El 02/02/2010, a las 22:56, Eugene Sajine escribió:
As has already been pointed out, an extremely common workflow for
"git
commit --amend" is to include additional changes that were
accidentally
overlooked in the initial commit, and no changes are made to the
commit
message.
Changing the behavior would break that perfectly reasonable,
widely-practised workflow, and _that_ would be 100% not ok.
I'm not against that workflow - I'm not forcing anybody to change the
commit message. The thing I'm talking about is roughly that it should
NOT treat the result of command ":q" the same way as the command
":wq".
Why should Git care about how you exited from your EDITOR? All it
should care about is the contents of the commit message, and the exit
code of the editor.
For example IF there is a variable somewhere where message is stored:
For new commit message it is NULL and when commit is ready it is set
up to "message". We check If it is not empty and not NULL (:wq
executed), then we can commit.
For "prepopulated" messages this variable can be is set to "message"

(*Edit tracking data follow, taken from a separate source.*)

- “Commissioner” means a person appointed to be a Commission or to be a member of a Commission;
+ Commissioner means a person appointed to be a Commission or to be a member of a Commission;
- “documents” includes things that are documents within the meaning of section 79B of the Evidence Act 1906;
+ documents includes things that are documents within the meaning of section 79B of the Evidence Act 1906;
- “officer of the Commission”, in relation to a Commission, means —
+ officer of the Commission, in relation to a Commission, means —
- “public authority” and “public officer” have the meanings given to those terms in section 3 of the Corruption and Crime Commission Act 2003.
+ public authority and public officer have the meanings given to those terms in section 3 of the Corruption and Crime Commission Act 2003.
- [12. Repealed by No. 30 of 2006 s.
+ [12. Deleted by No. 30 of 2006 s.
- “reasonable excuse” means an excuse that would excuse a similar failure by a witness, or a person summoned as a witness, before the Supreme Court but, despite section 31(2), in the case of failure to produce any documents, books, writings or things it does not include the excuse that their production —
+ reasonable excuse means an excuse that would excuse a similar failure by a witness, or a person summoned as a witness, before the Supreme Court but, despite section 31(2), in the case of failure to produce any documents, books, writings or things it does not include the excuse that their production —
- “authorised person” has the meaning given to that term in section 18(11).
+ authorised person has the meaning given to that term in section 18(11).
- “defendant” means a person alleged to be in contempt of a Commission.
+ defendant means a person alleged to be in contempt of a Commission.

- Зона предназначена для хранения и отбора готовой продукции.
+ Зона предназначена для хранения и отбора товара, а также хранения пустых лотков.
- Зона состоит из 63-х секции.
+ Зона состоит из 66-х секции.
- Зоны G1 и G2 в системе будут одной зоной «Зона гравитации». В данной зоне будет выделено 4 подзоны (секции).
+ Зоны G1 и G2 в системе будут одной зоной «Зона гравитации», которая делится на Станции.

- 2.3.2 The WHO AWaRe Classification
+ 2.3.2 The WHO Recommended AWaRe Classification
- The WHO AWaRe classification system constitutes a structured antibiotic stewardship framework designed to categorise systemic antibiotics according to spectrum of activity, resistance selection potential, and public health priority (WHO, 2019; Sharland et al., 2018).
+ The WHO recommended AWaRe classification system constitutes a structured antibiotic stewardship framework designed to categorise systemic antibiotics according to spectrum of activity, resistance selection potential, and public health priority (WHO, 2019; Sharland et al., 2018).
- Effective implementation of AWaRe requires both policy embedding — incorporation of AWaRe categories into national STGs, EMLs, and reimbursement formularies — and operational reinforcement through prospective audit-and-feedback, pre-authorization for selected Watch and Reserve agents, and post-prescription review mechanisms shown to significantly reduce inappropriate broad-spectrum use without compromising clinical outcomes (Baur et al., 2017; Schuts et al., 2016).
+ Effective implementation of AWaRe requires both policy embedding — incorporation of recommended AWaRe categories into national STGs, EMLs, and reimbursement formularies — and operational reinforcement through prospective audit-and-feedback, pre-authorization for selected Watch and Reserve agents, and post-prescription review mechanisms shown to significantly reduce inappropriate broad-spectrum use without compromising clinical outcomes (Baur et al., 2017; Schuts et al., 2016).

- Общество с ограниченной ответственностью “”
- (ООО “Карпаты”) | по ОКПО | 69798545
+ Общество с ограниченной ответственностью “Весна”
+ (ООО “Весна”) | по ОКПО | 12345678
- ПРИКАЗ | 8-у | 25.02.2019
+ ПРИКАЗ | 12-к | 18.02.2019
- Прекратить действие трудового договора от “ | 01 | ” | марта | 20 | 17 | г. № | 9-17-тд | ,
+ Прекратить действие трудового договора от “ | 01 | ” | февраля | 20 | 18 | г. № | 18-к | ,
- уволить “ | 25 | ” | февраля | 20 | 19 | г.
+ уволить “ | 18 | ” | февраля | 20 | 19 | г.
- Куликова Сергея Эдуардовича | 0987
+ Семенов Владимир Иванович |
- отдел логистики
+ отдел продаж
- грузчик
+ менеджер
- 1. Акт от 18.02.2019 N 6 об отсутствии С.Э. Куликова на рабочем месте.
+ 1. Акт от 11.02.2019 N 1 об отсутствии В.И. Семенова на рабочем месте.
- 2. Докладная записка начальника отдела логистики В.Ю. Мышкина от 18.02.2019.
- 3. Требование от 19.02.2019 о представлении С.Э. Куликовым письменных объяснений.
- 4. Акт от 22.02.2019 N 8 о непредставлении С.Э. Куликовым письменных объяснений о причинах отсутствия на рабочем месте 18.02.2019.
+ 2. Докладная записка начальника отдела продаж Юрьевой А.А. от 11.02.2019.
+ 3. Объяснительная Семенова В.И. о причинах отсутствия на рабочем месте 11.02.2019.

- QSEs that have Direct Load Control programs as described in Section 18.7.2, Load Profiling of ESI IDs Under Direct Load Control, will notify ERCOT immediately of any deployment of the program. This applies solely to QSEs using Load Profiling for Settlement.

from the beginning, so it doesn't matter if you're writing changes or
not the check will always be true, so we can commit.
I don't understand what change you're asking for, as things already
work as you've just described (the "variable" is the file, .git/
COMMIT_EDITMSG).
If the implementation would be like this, then I would propose to
clean up this variable after the prepopulated message is populated, so
it won't use it blindly, but only after you're overwriting the message
(even if the message is not changed).
Here is where you've lost me. Not sure what you mean here, nor how
you're going to maintain the existing behavior for all of the people
who have grown used to it over a long, long period of time.